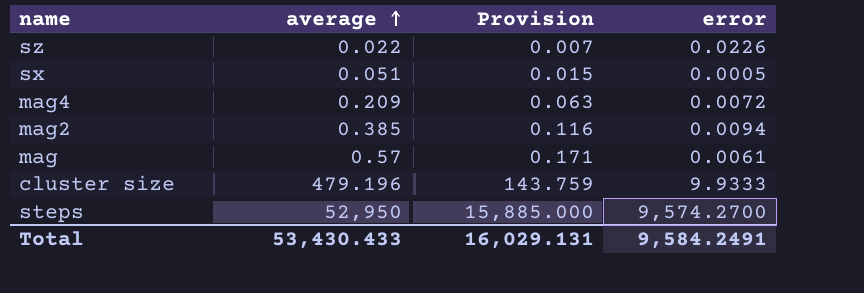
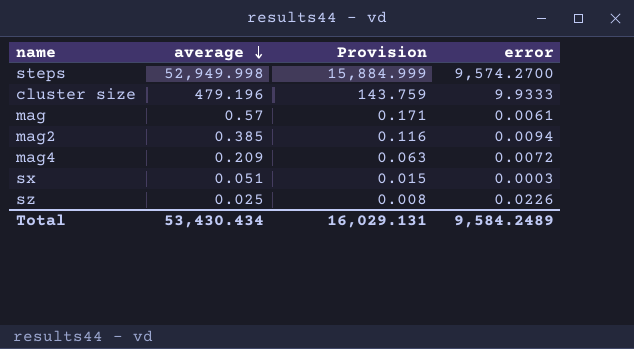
row order: average ascending -> average descending
steps | average: 52,950 -> 52,949.998
steps | Provision: 15,885.000 -> 15,884.999
sx | error: 0.0005 -> 0.0003
sz | average: 0.022 -> 0.025
sz | Provision: 0.007 -> 0.008
Total | average: 53,430.433 -> 53,430.434
Total | error: 9,584.2491 -> 9,584.2489

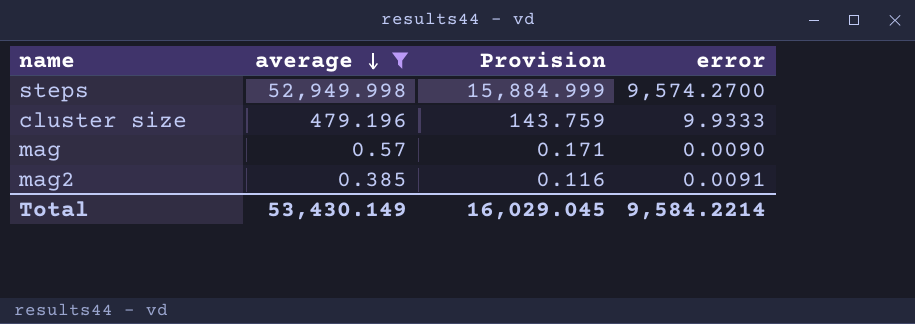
filter: none -> average >= 0.385
mag | error: 0.0061 -> 0.0090
mag2 | error: 0.0094 -> 0.0091
Total | average: 53,430.434 -> 53,430.149
Total | Provision: 16,029.131 -> 16,029.045
Total | error: 9,584.2489 -> 9,584.2214

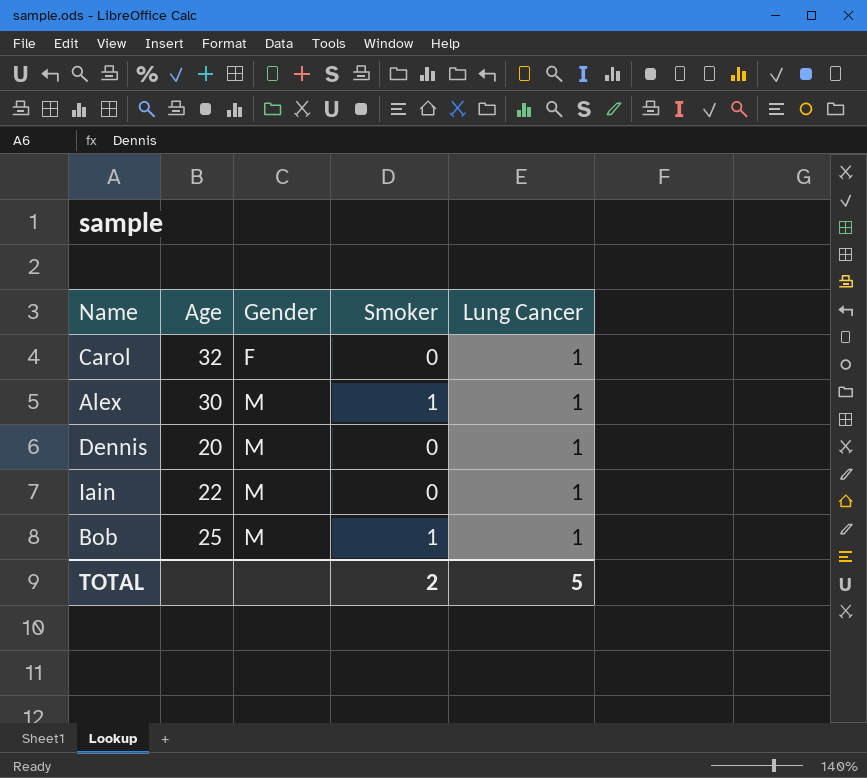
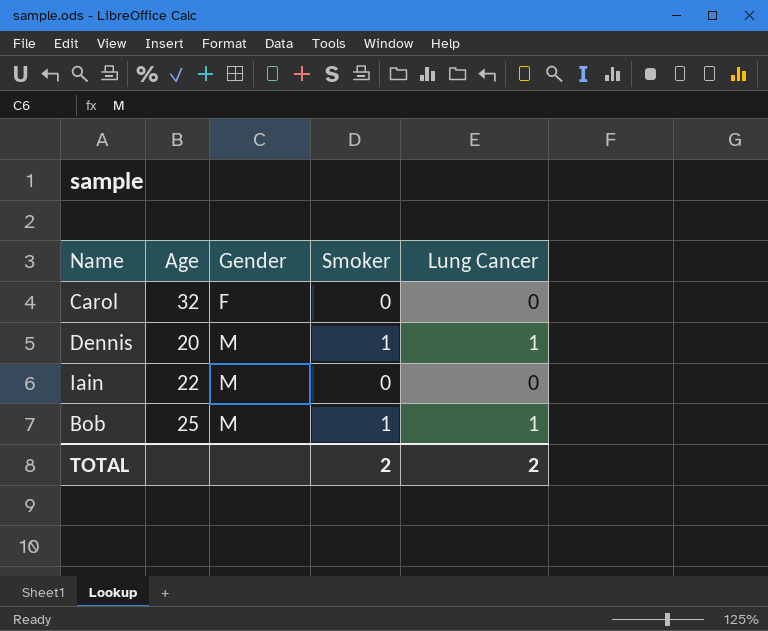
row Alex: 30 | M | 1 | 1 -> none
Carol | Lung Cancer: 1 -> 0
Dennis | Smoker: 0 -> 1
Iain | Lung Cancer: 1 -> 0
TOTAL | Lung Cancer: 5 -> 2

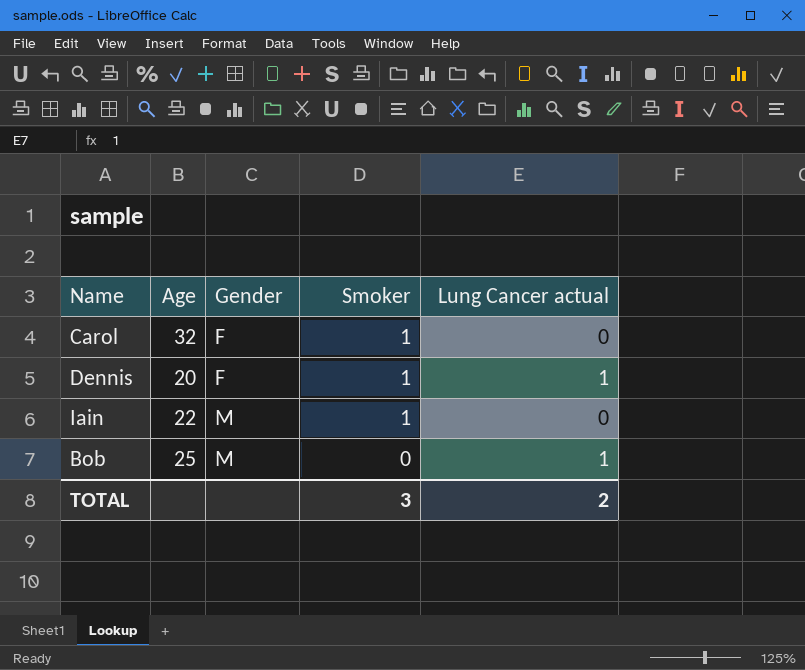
column name: Lung Cancer -> Lung Cancer actual
Carol | Smoker: 0 -> 1
Dennis | Gender: M -> F
Iain | Smoker: 0 -> 1
Bob | Smoker: 1 -> 0
TOTAL | Smoker: 2 -> 3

◆ **TASK DESCRIPTION**:
Please report all lines in the entries where "none" appears.

◆ **TASK RESPONSE**:
filter: none -> average >= 0.385
row Alex: 30 | M | 1 | 1 -> none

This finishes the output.